Thank you for help that you have given me so far.
@Steep If you do a google search for Ascii table, depending on the table, you’ll see values from 0 to 255. Codea only displays the ASCII values from 32 thru 127. That’s special characters, the digits 0 thru 9, characters A thru Z, and a thru z. In the code you show above, 65 and ElapsedTime are being added together. So it starts at 65 and every second it increments the Ascii value you want to show. Once you exceed 127, you won’t see any more characters because Codea won’t display Ascii above 127. The best way to learn this stuff is to just play around with small programs. I never heard of Lua or Codea about 2.5 years ago, but I find it very easy to use. I started with small programs and tried different functions/commands just to see what they would do. There’s still a lot that Codea offers that I don’t understand, but that gives me stuff to learn. But then I programmed for 30+ years before I retired, so that helped.
@Steep - I’m not trying to be hard on you, but the function explanations are about as clear as you’re going to get. After that, it’s a matter of practice and learning from other people and their code. And I know it’s not easy, I’m retired myself, and I have struggled for days on end to solve small problems…
Dave and Ignatz - I’m with you all the way, Codea is as close as you can get to programming on the iPad. Truly, I enjoy the struggle and sense of achievement it brings.
The iPad in itself is a challenge. Ignatz’s link uses DropBox and opens up another line of exploration. I understand his frustration, when silly old b%#}^rs like me ask stupid questions.
By the way Ignatz your book is a gem. I hadn’t realised that Lua code could be run in the black box to the left of the Codea screen.
For the time being I’ve got what I wanted out of my look at the ‘alphabet’ and ‘counting’.
Please continue to keep an eye on me.
-- Ascii Codes with Dave and Ingnatz help. -- This prog. calls for Ascii Codes from 1 to 255 but only shows -- the symbols between 32 thru127 as Dave says in his post 1st.Feb. -- Ascii Code 169 does show up a symbol -- It stops with error beyond 255. -- function setup() is not required function draw() background(65, 113, 40, 255) font("TimesNewRomanPSMT") fontSize(512) fill(255) letter=string.char(math.floor(1+ElapsedTime)) text((letter),WIDTH/2,HEIGHT/2) fontSize(60) number=math.floor(1+ElapsedTime) text(("Ascii Code") ,300, 700) text ((number), 496,700) end
I will look at providing a stop/start. using touch screen.

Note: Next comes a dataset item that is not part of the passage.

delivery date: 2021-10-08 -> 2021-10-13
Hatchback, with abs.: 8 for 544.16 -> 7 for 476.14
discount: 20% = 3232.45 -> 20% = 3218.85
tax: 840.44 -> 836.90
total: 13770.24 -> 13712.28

When you use the STANDARD displayMode Codea automatically displays function buttons at the bottom of the viewer sidebar on the left side of the screen . I discovered that If you use the command ‘displayMode=FULLSCREEN’ before FunctionDraw() these buttons are displayed in the bottom LH corner of the full screen on your program. This among other features lets you pause the programme as required.
@Steep You’re going to discover a lot of what Codea does by experimenting with different commands and their options.